The story of how the post office staff were locked up

Spy Fever: The Post Office Affair by Margaret Flaws. Published by The Shetland Times at £14.99. It’s very seldom that an editorial in The Shetland Times has any influence on national events, but a story in the paper of September 1904 certainly did, by way of a scathing commentary on a show-the-flag visit by only four British warships in response to an earlier visit by a fleet of 32 German ones. This was read at the Admiralty – and led to lingering doubt in some quarters as to the loyalty of Shetlanders to the British crown.

This doubt surfaced in 1914, when somebody at the Royal Navy’s headquarters in Scapa Flow suspected that confidential mail from the cruiser base in Busta Voe had been tampered with. An Admiral immediately ordered that the staff of Lerwick Post Office be “detained” for questioning.

On Sunday 1st November the entire postal staff were called to the Post Office, before being marched up to the prison at the County Buildings under an escort of RNR men with fixed bayonets. The astonished warder at the prison was required to cram a total of 40 men into 12 small cells.
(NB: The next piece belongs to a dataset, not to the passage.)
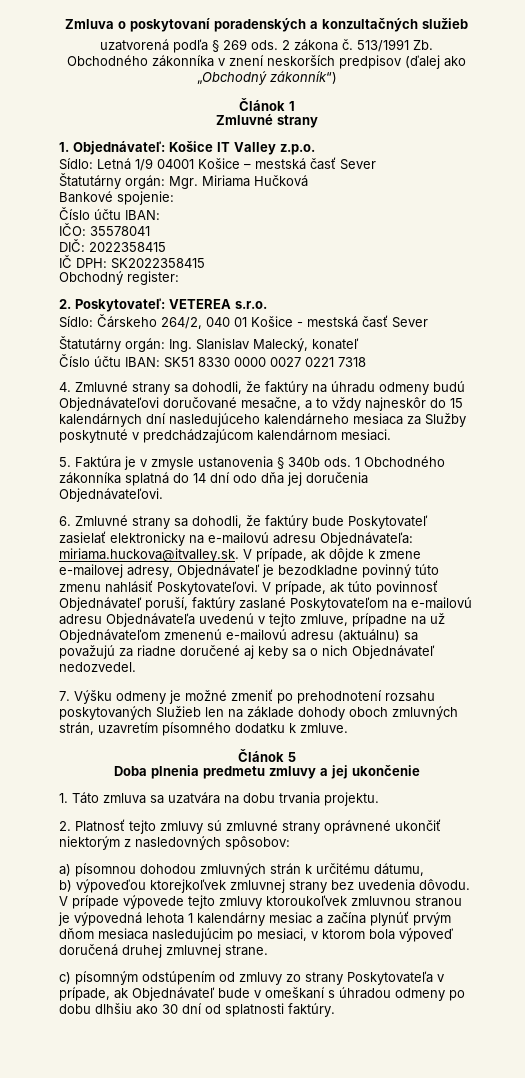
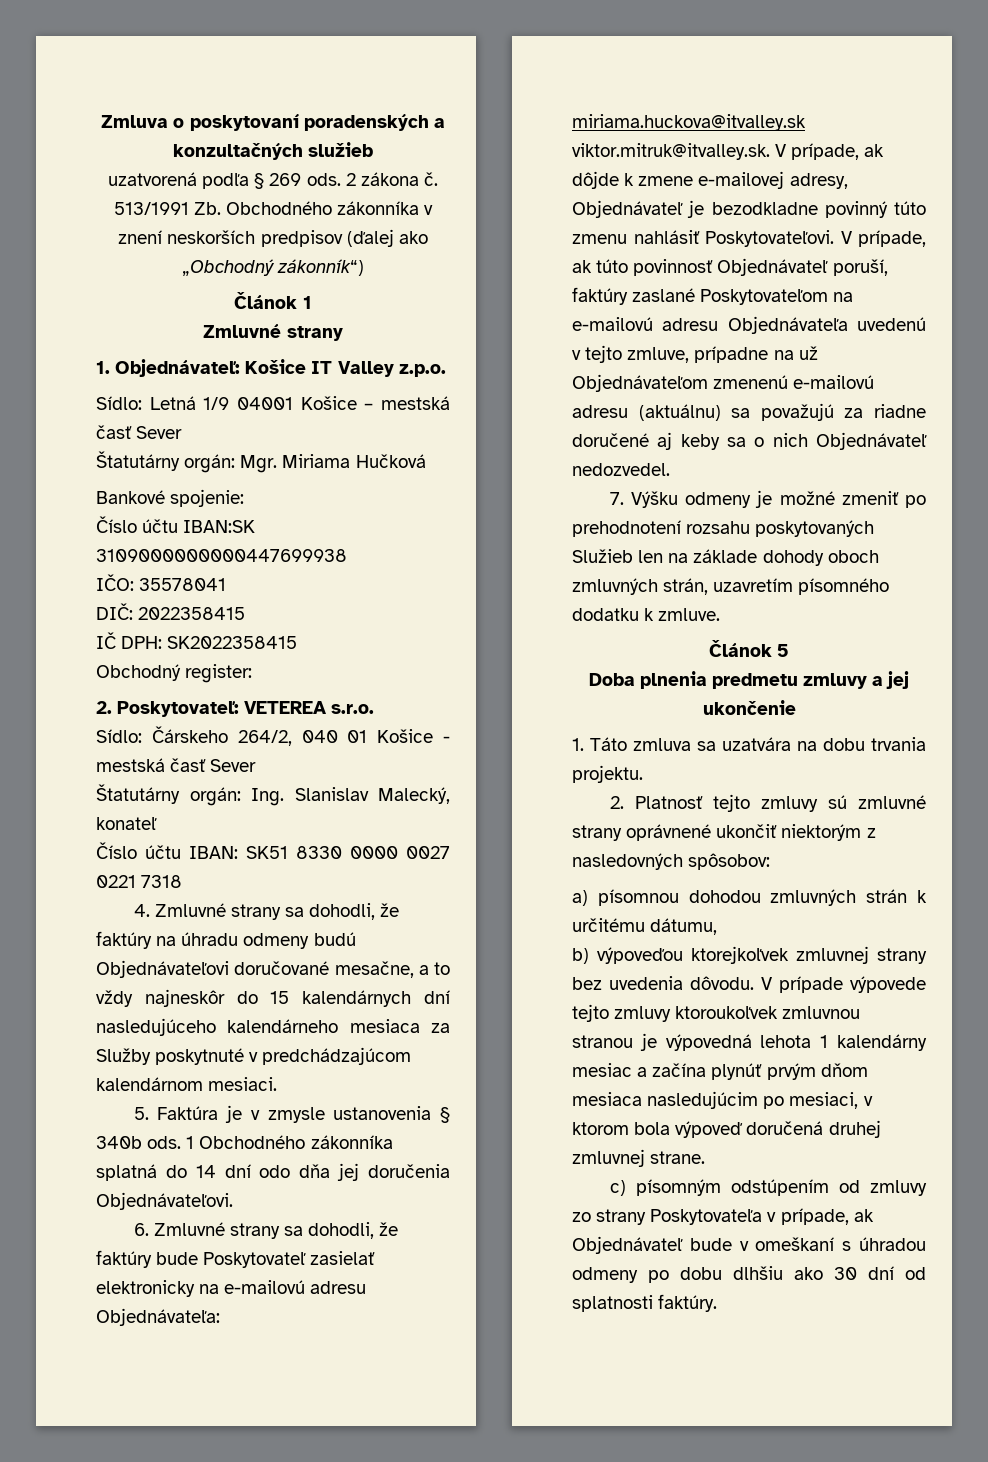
  Bankové spojenie:
- Číslo účtu IBAN:
+ Číslo účtu IBAN:SK 3109000000000447699938
- 6. Zmluvné strany sa dohodli, že faktúry bude Poskytovateľ zasielať elektronicky na e-mailovú adresu Objednávateľa: miriama.huckova@itvalley.sk. V prípade, ak dôjde k zmene e-mailovej adresy, Objednávateľ je bezodkladne povinný túto zmenu nahlásiť Poskytovateľovi.
+ 6. Zmluvné strany sa dohodli, že faktúry bude Poskytovateľ zasielať elektronicky na e-mailovú adresu Objednávateľa: miriama.huckova@itvalley.sk viktor.mitruk@itvalley.sk. V prípade, ak dôjde k zmene e-mailovej adresy, Objednávateľ je bezodkladne povinný túto zmenu nahlásiť Poskytovateľovi.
It took some time for all hell to break loose. Only the postmaster was told why they had been arrested, and the men were never questioned. Eight were released after a day or two, but it took six days of protest before the remaining 32 were freed on 7th November, on receipt of a grudging order from Scapa Flow, for in fact there had been no postal crime. In the meantime chaos ruled in the Post Office with mails and telegraphic communications at a virtual standstill.
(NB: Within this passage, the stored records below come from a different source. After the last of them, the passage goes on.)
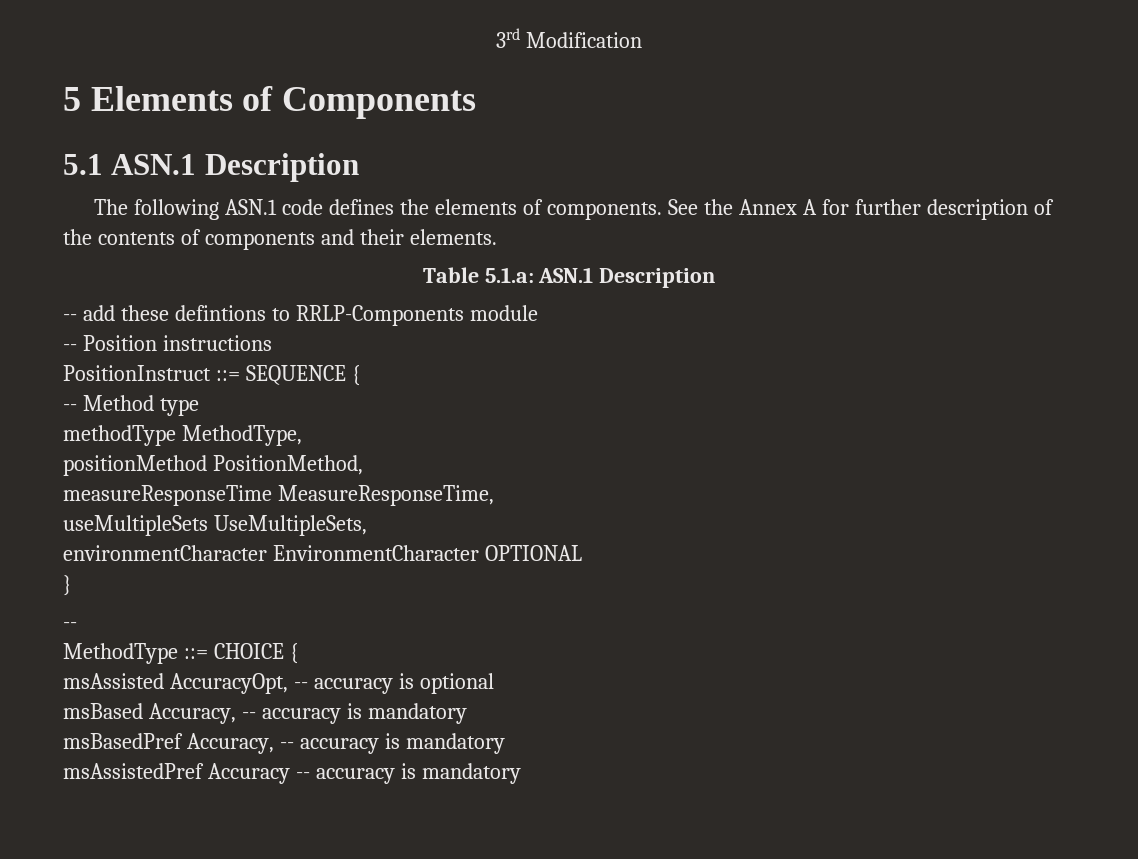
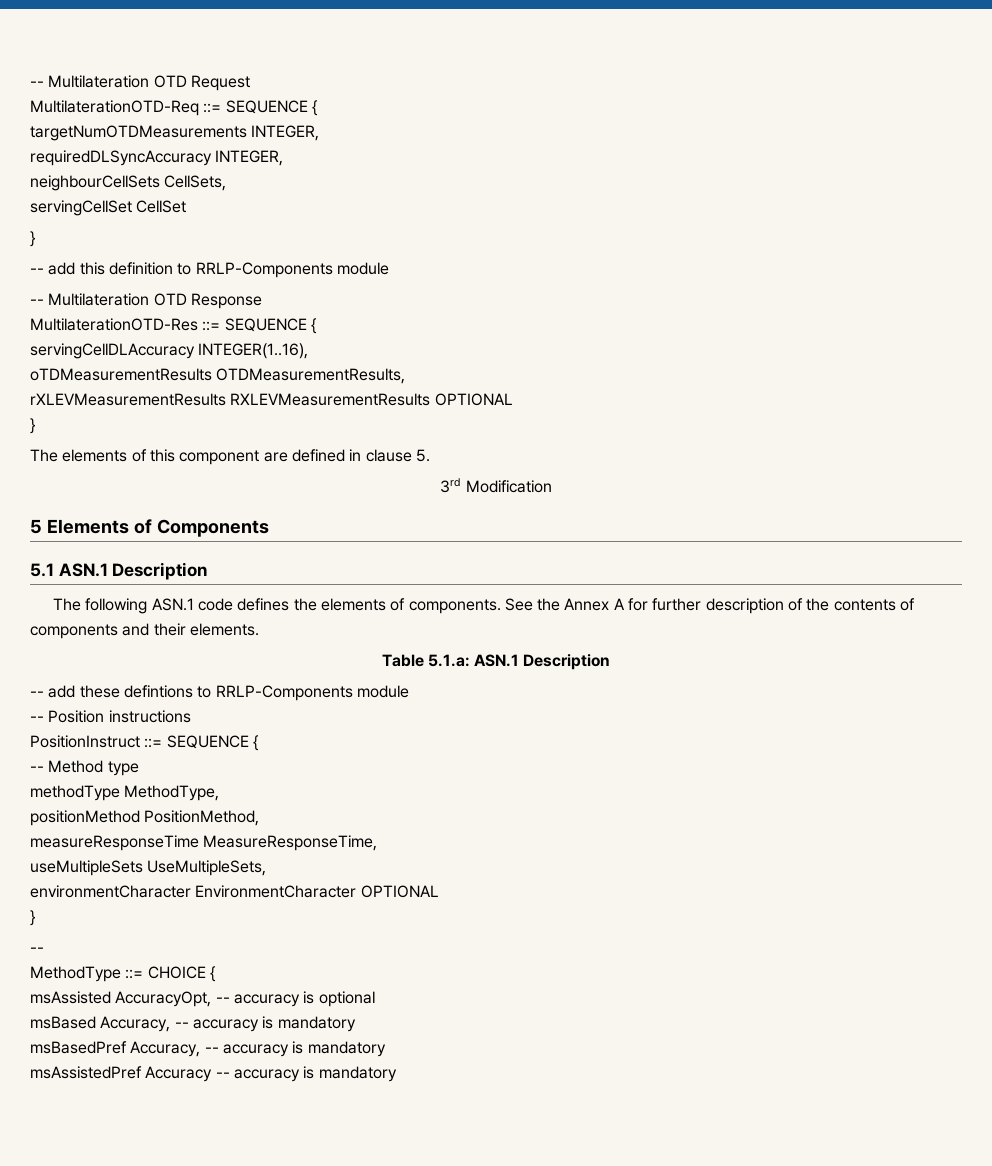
+ -- Multilateration OTD Request
+ MultilaterationOTD-Req ::= SEQUENCE {
+ targetNumOTDMeasurements INTEGER,
+ requiredDLSyncAccuracy INTEGER,
+ neighbourCellSets CellSets,
+ servingCellSet CellSet
+ }
+ -- add this definition to RRLP-Components module
+ -- Multilateration OTD Response
+ MultilaterationOTD-Res ::= SEQUENCE {
+ servingCellDLAccuracy INTEGER(1..16),
+ oTDMeasurementResults OTDMeasurementResults,
+ rXLEVMeasurementResults RXLEVMeasurementResults OPTIONAL
+ }
+ The elements of this component are defined in clause 5.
The man responsible for this over-reaction was Horace Carlyon Evans – neurotic, excitable, authoritarian and incompetent – a lieutenant-colonel in His Majesty’s Royal Marine Light Infantry and officer-in-command of the Royal Naval Reserve in Shetland. Evans’ command only lasted another year before he was sacked for flogging one man and causing the death of another by negligence. The local heroes of this sorry episode were John Morrison, the prison warder; James McMaster, the postmaster, who insisted on going to jail with his men; provost Robert Stout, who had two sons detained; and Sheriff Menzies.
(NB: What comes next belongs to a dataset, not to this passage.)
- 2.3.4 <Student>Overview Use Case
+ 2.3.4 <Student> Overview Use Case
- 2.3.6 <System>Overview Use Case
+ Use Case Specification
Their combined efforts acquainted the Prison Commis­sioners, the Lord Advocate, the GPO and the Secretary of State for Scotland. The story hit headlines in the national press on 6th November, and the men’s release came before Shetland MP Cathcart Wason could ask awkward questions in the House of Commons. The aftermath of this wrongful imprisonment rumbled on for years.

Many of those involved told their tales in later years so the local perspective of the affair has been fairly well publicised. Now, the grand-daughter of one of them, Margaret Flaws from Wyre in Orkney, has uncovered the full story for the first time in a fascinating book entitled Spy Fever: The Post Office Affair. Margaret scoured official archives to investigate and understand events leading up to the “spy fever”, and find out what went on behind the scenes before, during and after the imprisonment.

She has chosen – very effectively – to present the story in a form akin to the script of a play or film, beginning with the naval visits of 1904 and tracing the early lives of the main characters before relating the almost incredible events of that traumatic November week in 1914.

The six days of imprisonment have a chapter each; so well does the author build the suspense that I found it impossible to stop reading until the men were freed. The story doesn’t end there, for although officialdom eventually produced a grudging apology and an insulting offer of compensation, there was a long fight to have the men’s names expunged from the criminal record. Margaret Flaws is to be congratulated; besides casting full light on an unsavoury episode in Shetland history, her book also give us a valuable evocation of Shetland life almost a century ago and highlights the ignorance, indifference and ineptitude of government and officialdom. This is in marked contrast to our cosier life today and yet, as John Manson says in his introduction: “Such a travesty of justice could not happen in the UK [today] . . . or could it?”